What does work (and it’s what the “real” firmwares do too): put the CC1101 in asynchronous serial mode (PKTCTRL0 = 0x32, with a GDO pin set to 0x0D = “serial data out”), so the chip dumps the raw demodulated bitstream onto a pin — then let the RP2040’s PIO sample that pin at line rate. PIO handles the 26 µs timing the CPU can’t touch. This is the Pico’s superpower and the reason you don’t need a dedicated radio MCU.

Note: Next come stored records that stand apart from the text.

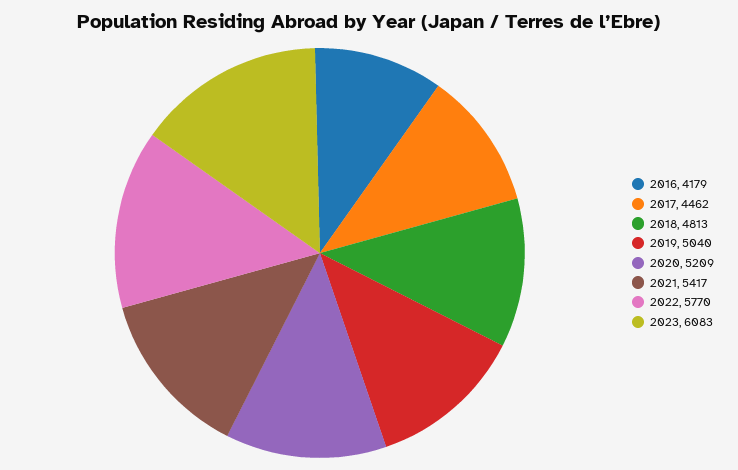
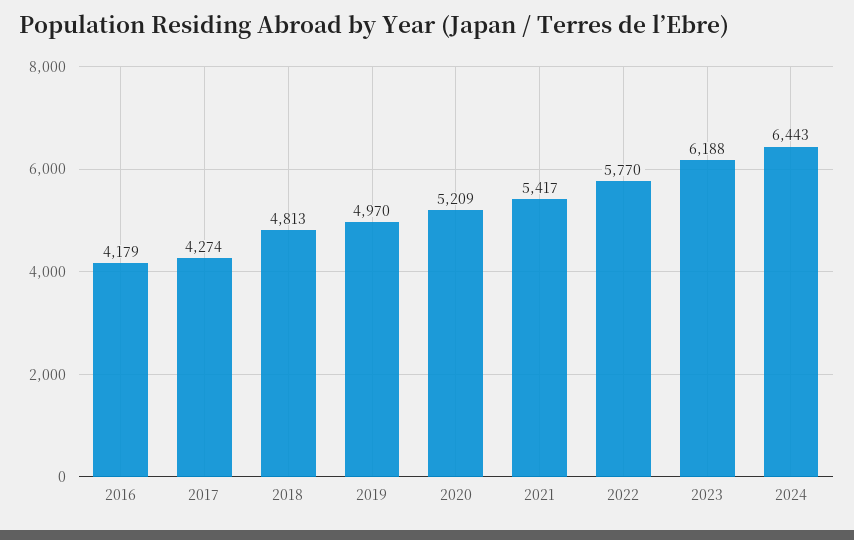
2017: 4462 -> 4274
2019: 5040 -> 4970
2023: 6083 -> 6188
2024: none -> 6443

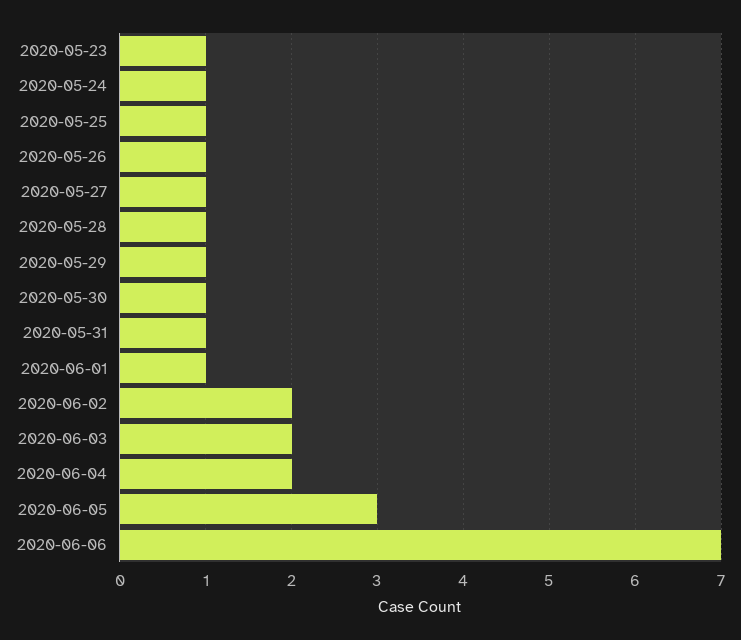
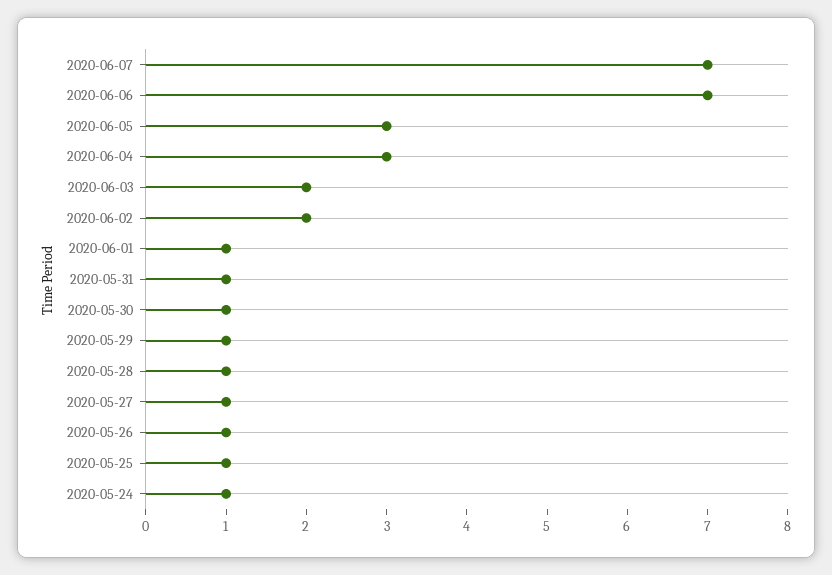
2020-05-23: 1 -> none
2020-06-04: 2 -> 3
2020-06-07: none -> 7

Copy these exact registers rather than guessing — the IF frequency (FSCTRL1) and data-rate settings in particular:
FREQ = 21 65 6A (868.30 MHz) MDMCFG4 = 6A MDMCFG3 = 83 (~38.4 kbaud)

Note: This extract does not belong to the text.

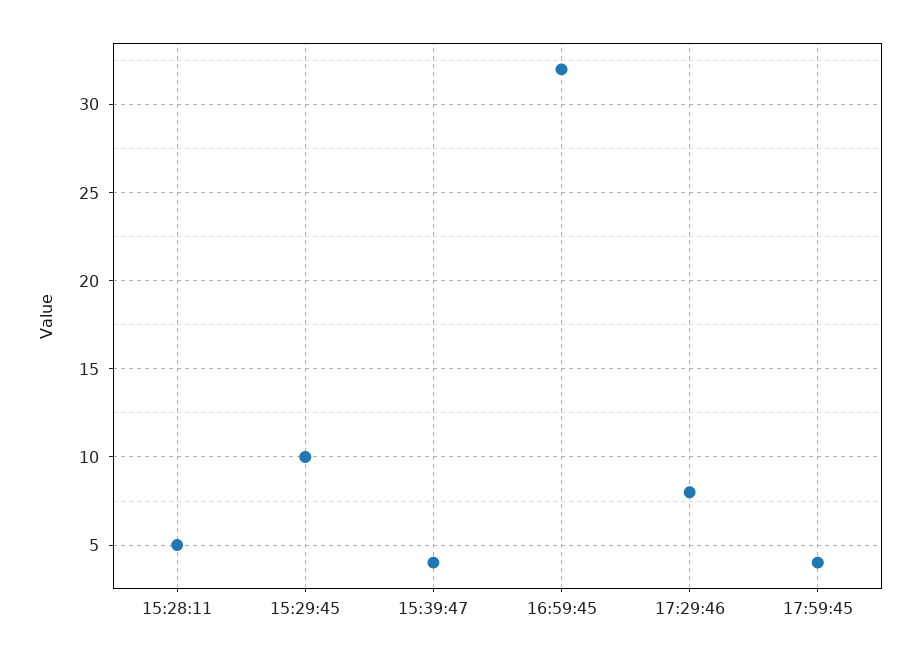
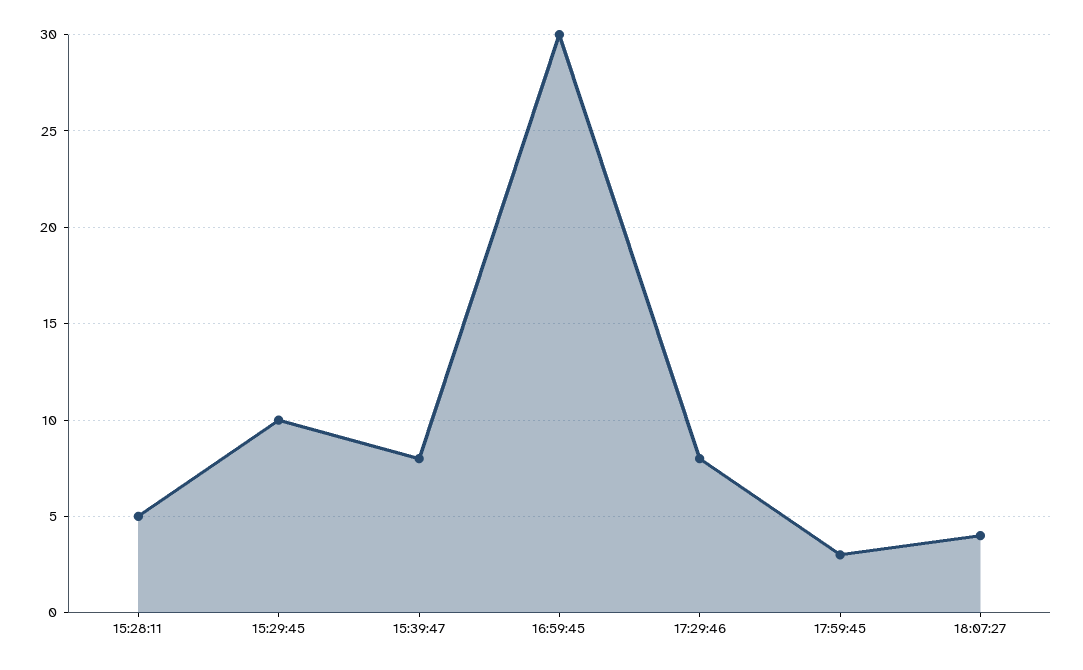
15:39:47: 4 -> 8
16:59:45: 32 -> 30
17:59:45: 4 -> 3
18:07:27: none -> 4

MDMCFG2 = 10 (GFSK, no sync) DEVIATN = 50 FSCTRL1 = 0F
MCSM0 = 18 (auto-calibrate) FSCAL3 = E9 FSCAL2 = 21
Captured this way, a burst is a gorgeous clean stream of pulses ~8 and ~16 samples wide. Textbook Manchester.
4. Manchester decode
RAMSES uses a 4-bit→8-bit Manchester scheme. The lookup tables (straight from the evofw3 project):
// data nibble -> on-air byte
man_encode[16] = { AA,A9,A6,A5, 9A,99,96,95, 6A,69,66,65, 5A,59,56,55 };
// on-air nibble -> 2 data bits (0xF = invalid, which is how you spot errors)
man_decode[16] = { F,F,F,F, F,3,2,F, F,1,0,F, F,F,F,F };
One on-air byte → 4 data bits; two on-air bytes → one message byte. Easy.

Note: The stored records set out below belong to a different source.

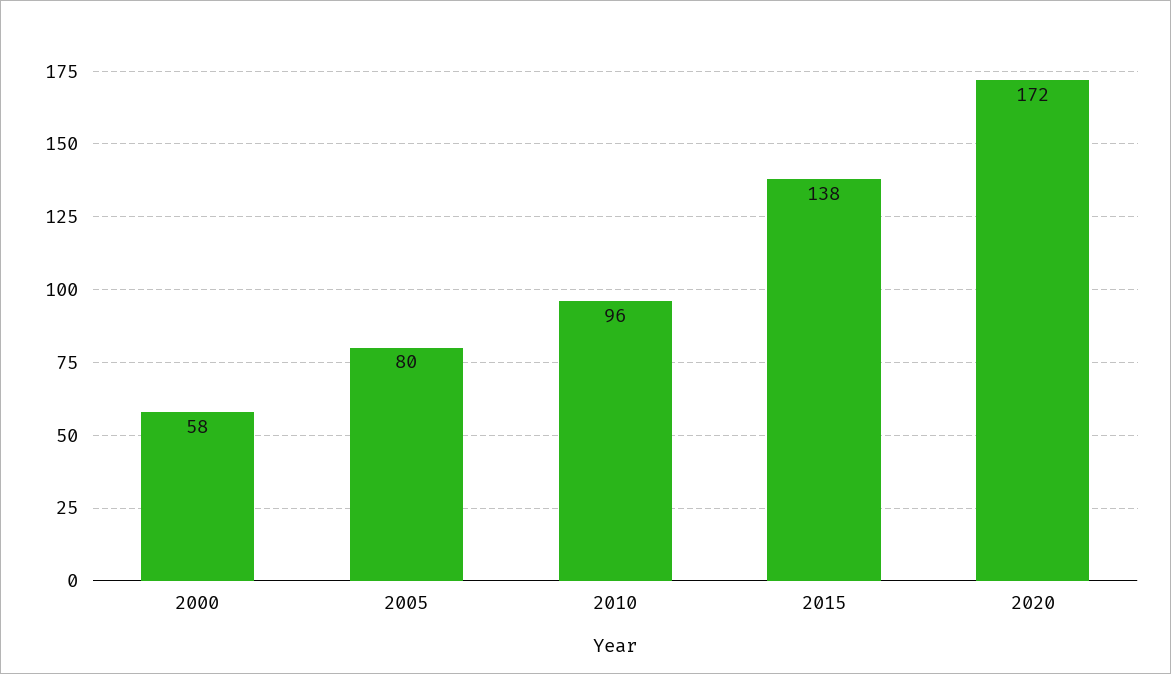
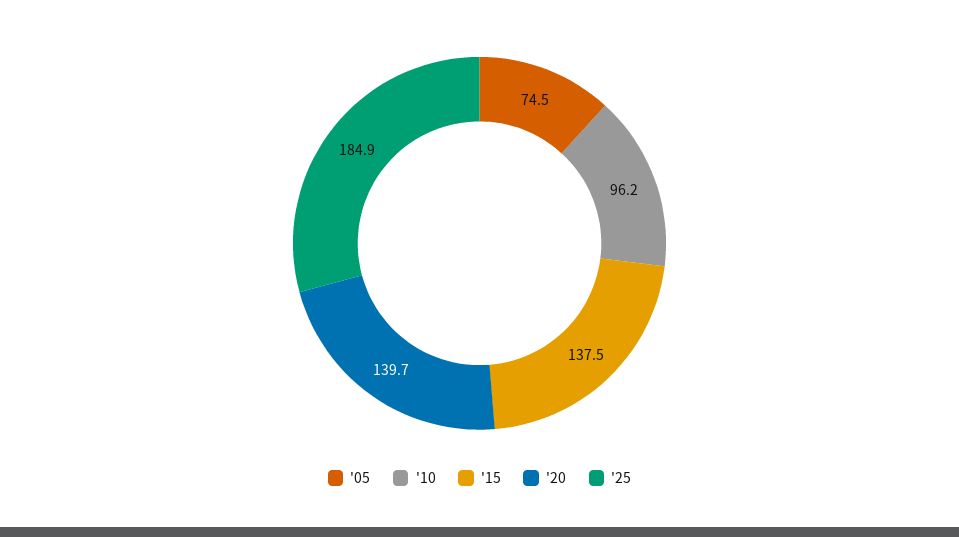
2000: 58 -> none
2005: 80 -> 74.5
2020: 172 -> 139.7
'25: none -> 184.9

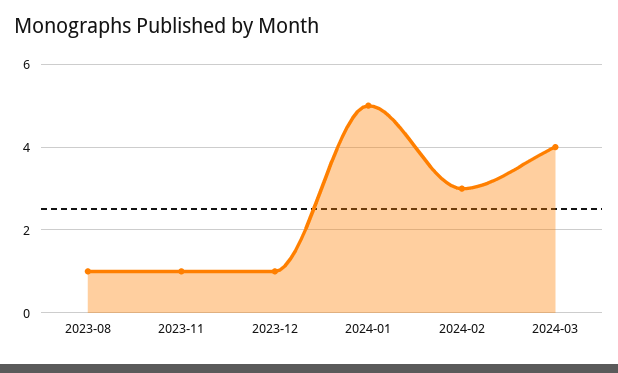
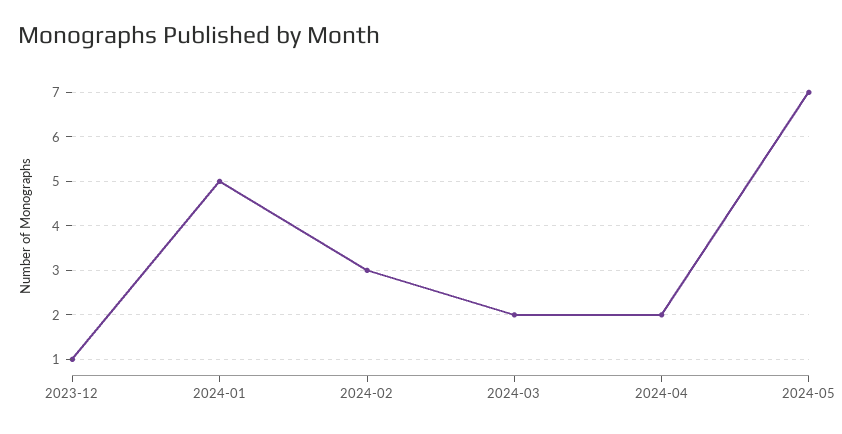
2023-08: 1 -> none
2023-11: 1 -> none
2024-03: 4 -> 2
2024-04: none -> 2
2024-05: none -> 7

…and at this point everything looks finished. You find the 0x33 0x55 0x53 header (a clean 24-bit match — definitely RAMSES), the Manchester decodes as valid for 20-30 bytes, and the bytes are…
The trap: it looks encrypted (it isn’t)
Here is the wall that stops almost everyone, so let me be very explicit, because it cost me days.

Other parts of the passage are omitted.